▶ [Task to carry out] Report how many lines below contain the word "easily", and give only that number.
____ Material supplied
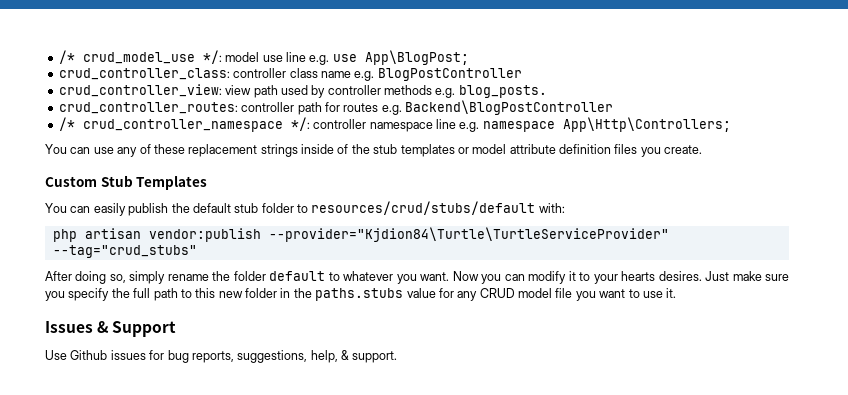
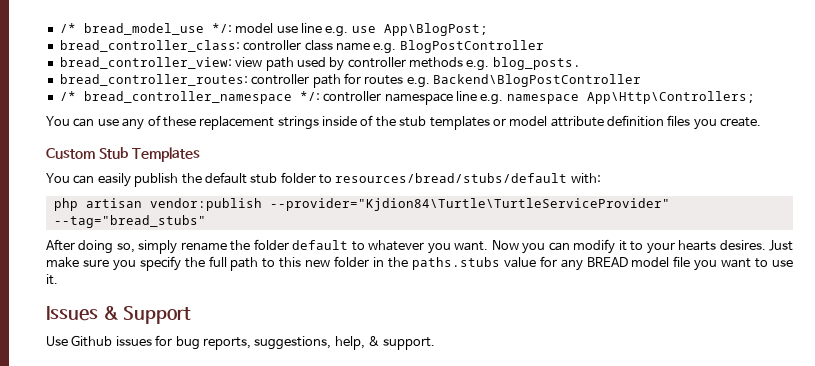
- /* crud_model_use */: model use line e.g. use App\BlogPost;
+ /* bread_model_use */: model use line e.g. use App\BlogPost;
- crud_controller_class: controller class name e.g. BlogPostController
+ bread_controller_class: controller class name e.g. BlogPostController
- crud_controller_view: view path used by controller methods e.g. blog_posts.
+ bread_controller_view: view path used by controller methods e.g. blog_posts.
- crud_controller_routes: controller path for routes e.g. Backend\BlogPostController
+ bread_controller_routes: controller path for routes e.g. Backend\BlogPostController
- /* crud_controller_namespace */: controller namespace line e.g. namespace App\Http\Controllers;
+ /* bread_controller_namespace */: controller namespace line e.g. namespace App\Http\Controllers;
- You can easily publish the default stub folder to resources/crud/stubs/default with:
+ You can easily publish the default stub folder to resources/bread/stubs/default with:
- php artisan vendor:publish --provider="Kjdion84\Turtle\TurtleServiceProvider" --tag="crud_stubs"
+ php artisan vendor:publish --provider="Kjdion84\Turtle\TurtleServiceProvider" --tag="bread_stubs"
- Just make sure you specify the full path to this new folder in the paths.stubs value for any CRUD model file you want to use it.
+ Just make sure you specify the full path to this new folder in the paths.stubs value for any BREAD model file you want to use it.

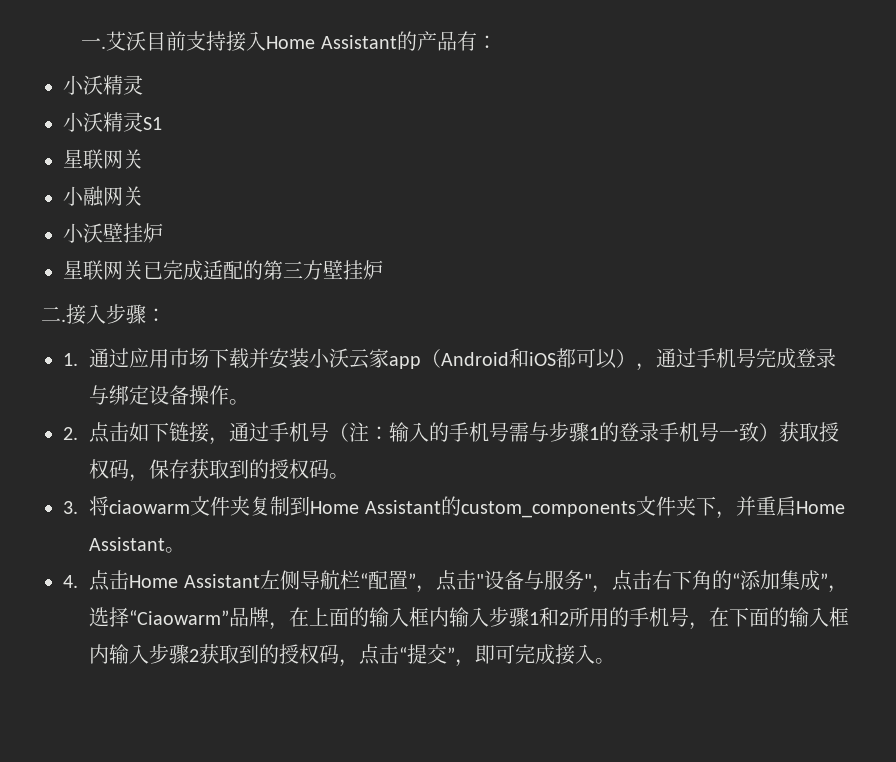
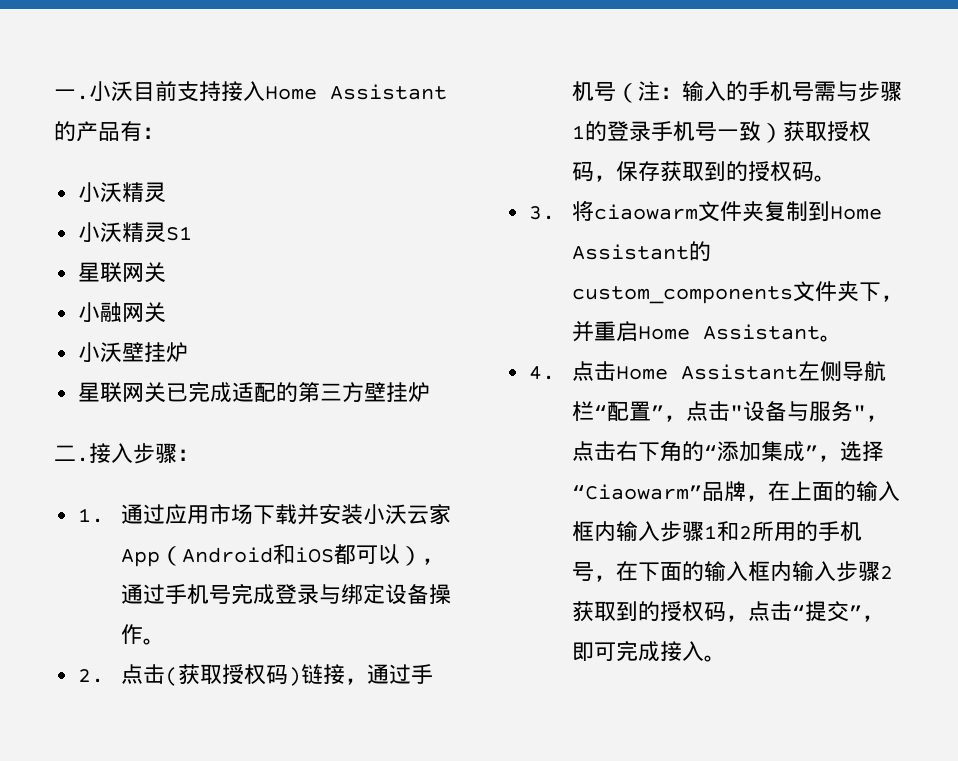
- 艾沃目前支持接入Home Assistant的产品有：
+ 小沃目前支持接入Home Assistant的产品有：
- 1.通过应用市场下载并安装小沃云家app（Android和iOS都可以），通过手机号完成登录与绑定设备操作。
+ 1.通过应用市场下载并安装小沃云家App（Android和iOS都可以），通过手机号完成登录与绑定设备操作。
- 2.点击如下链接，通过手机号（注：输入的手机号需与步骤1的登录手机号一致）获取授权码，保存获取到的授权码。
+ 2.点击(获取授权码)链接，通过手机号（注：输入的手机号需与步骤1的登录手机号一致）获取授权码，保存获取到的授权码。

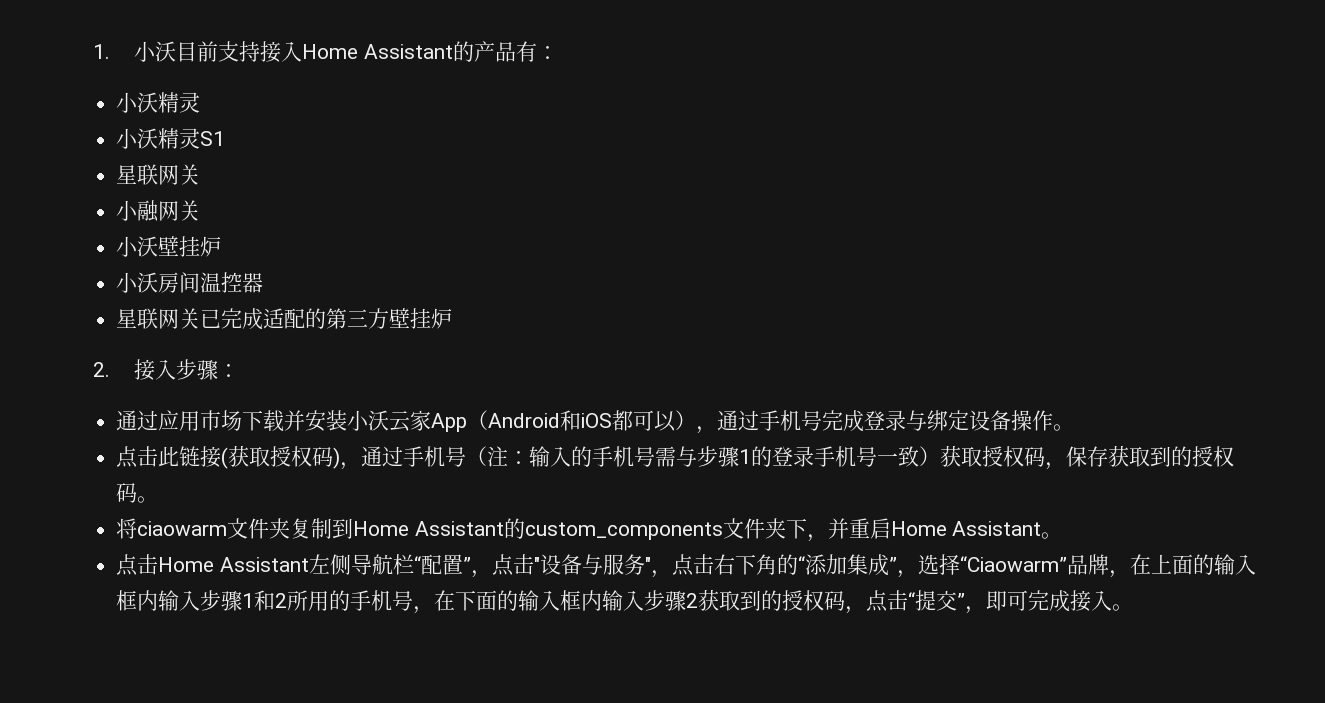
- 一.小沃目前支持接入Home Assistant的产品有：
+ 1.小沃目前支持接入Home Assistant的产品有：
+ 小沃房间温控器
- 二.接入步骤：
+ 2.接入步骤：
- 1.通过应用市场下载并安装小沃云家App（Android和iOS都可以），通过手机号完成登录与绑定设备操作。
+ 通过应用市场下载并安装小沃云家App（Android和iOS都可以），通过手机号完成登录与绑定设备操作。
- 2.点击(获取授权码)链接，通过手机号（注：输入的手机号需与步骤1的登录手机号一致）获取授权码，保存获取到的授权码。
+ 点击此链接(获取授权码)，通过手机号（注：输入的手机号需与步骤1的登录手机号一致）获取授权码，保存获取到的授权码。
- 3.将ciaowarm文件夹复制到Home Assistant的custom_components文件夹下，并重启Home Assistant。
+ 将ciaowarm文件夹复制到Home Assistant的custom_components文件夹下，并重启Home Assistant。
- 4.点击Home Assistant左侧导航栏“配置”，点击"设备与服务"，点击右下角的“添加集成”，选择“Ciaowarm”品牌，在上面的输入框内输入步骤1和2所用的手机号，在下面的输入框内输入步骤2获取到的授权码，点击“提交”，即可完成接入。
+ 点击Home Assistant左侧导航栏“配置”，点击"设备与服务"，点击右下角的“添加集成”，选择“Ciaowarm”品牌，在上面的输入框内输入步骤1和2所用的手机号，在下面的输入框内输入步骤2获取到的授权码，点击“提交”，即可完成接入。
________
____ Material supplied
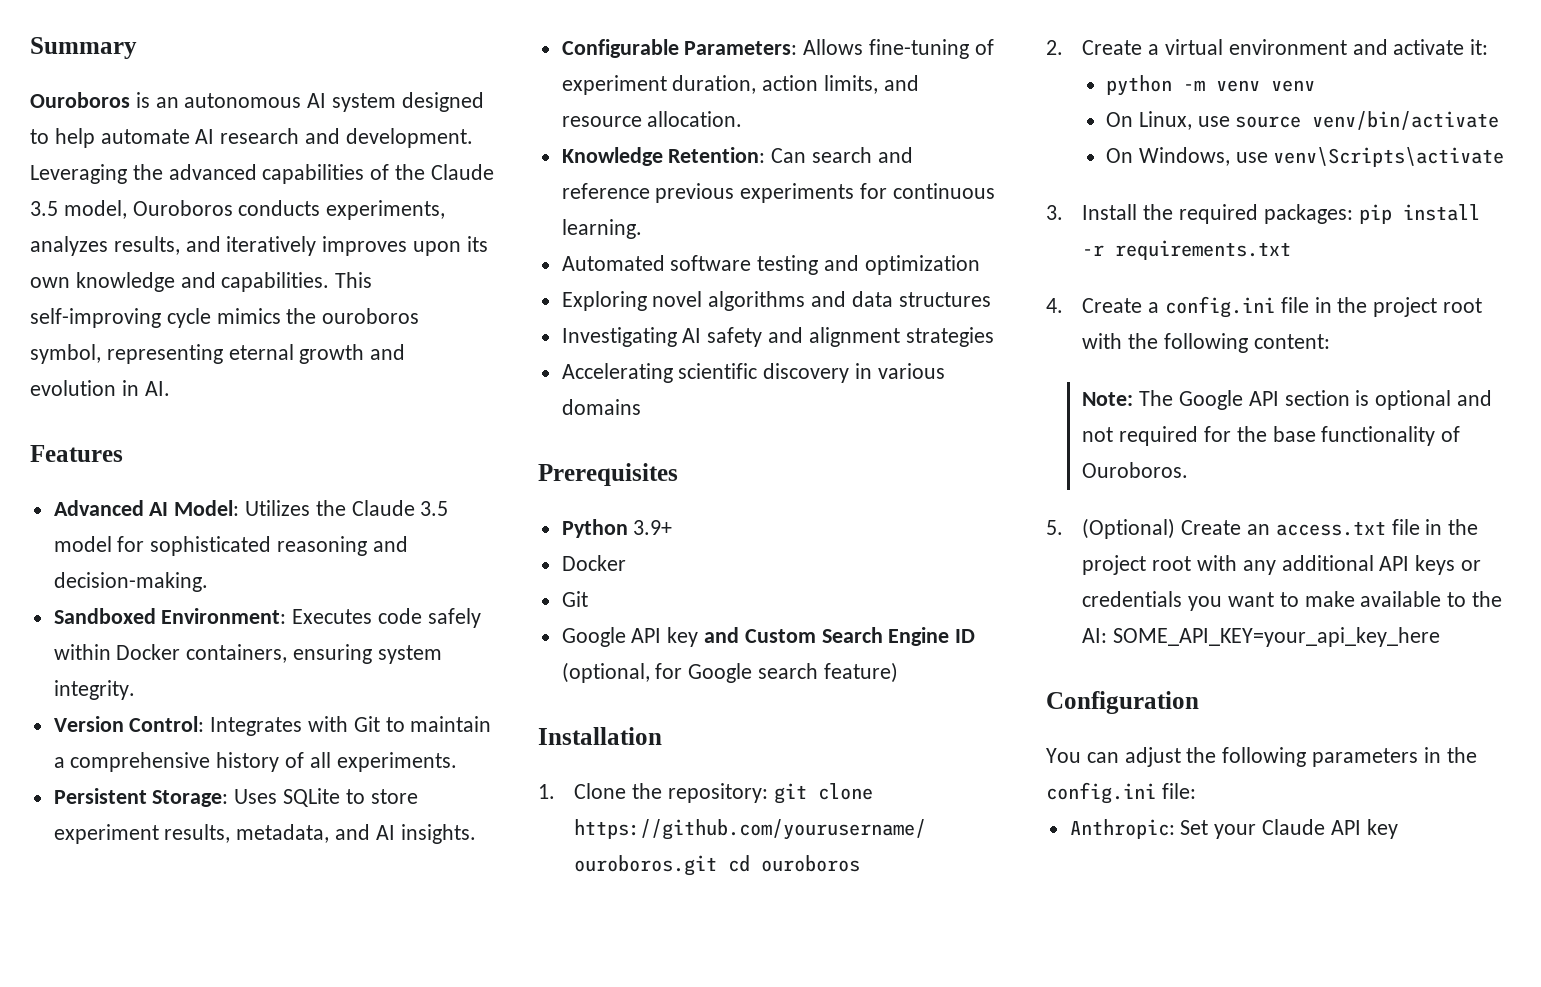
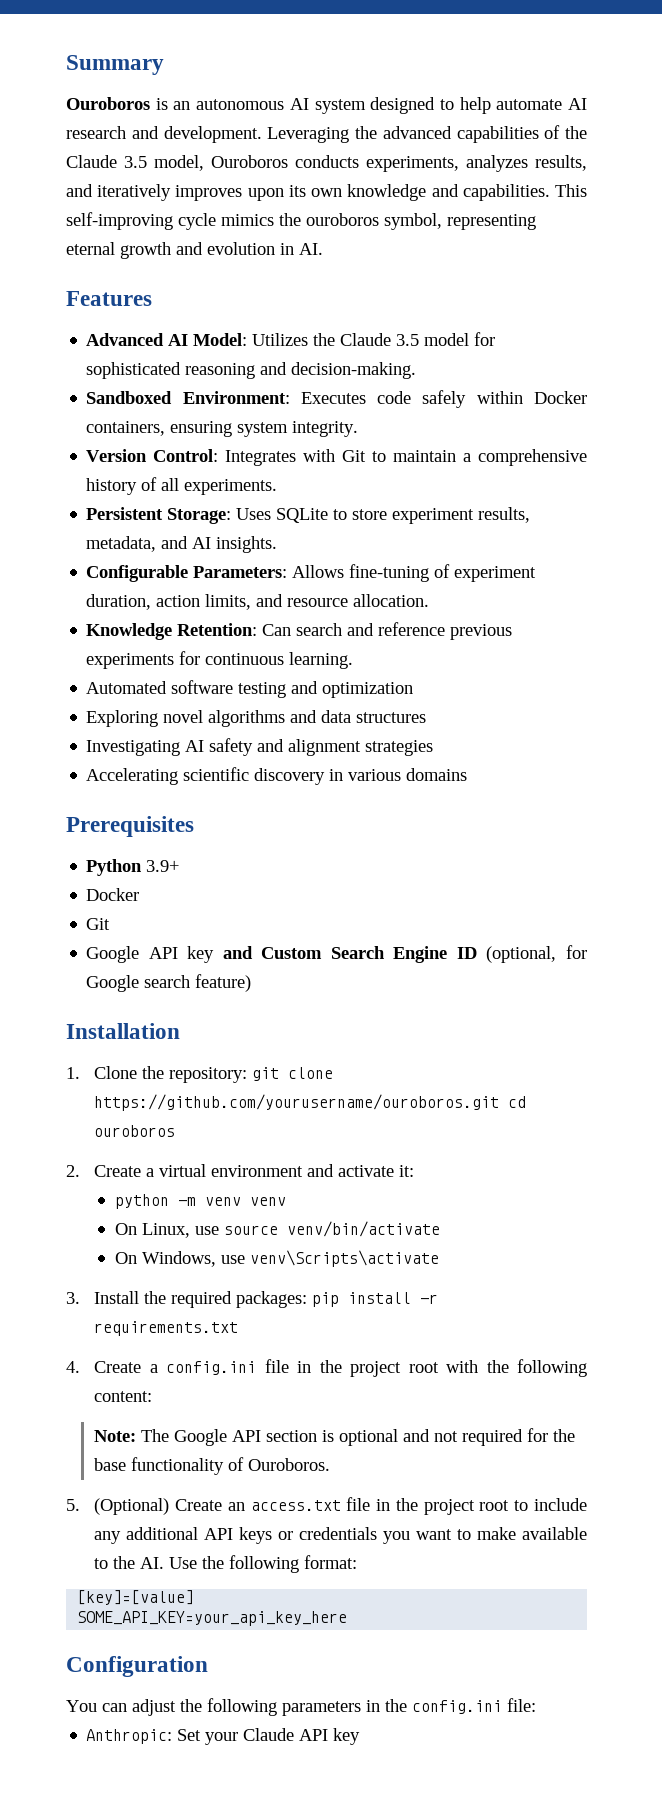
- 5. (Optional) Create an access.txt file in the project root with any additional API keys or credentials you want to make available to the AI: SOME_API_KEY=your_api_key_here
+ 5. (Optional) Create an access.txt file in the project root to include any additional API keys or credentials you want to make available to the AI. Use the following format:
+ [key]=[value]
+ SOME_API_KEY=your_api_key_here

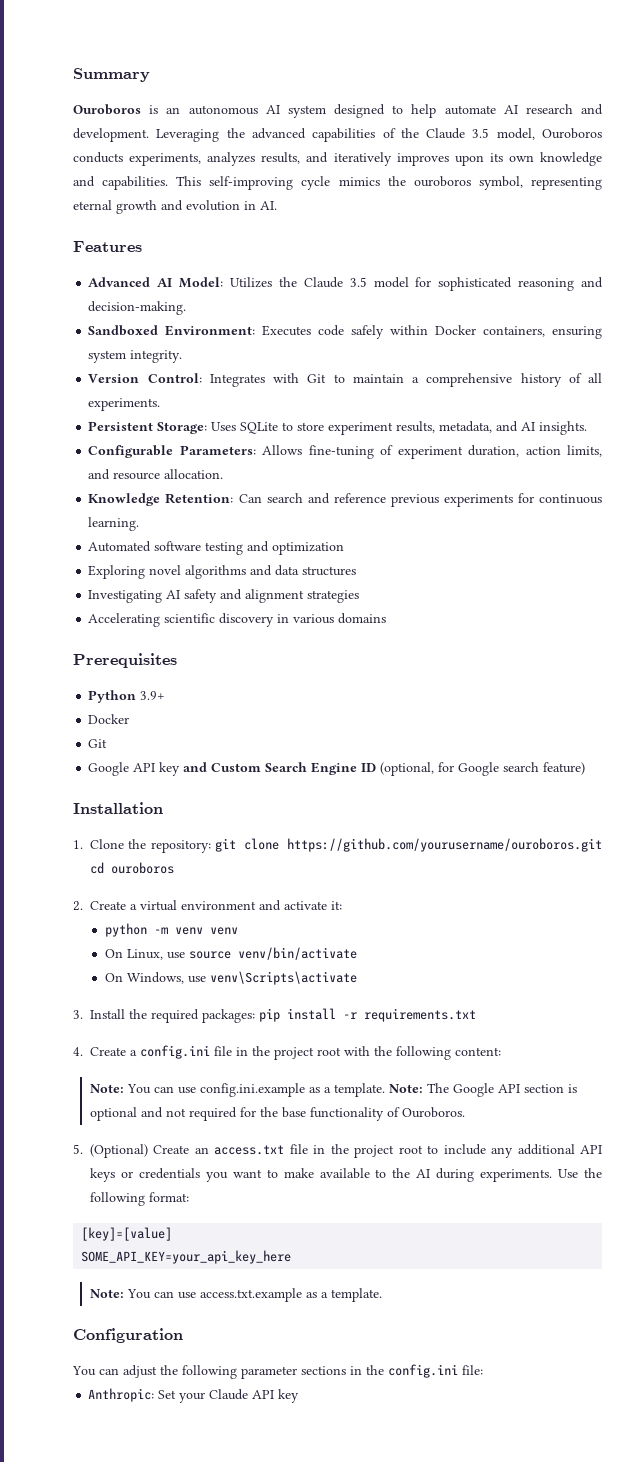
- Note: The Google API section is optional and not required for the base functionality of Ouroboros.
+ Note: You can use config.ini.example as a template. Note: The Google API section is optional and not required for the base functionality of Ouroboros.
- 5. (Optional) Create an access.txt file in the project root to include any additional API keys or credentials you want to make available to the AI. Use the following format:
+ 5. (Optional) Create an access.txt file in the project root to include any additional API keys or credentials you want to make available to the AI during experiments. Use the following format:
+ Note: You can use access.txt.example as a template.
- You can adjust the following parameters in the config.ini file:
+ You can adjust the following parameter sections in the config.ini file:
________
▶ [Result of this task] 2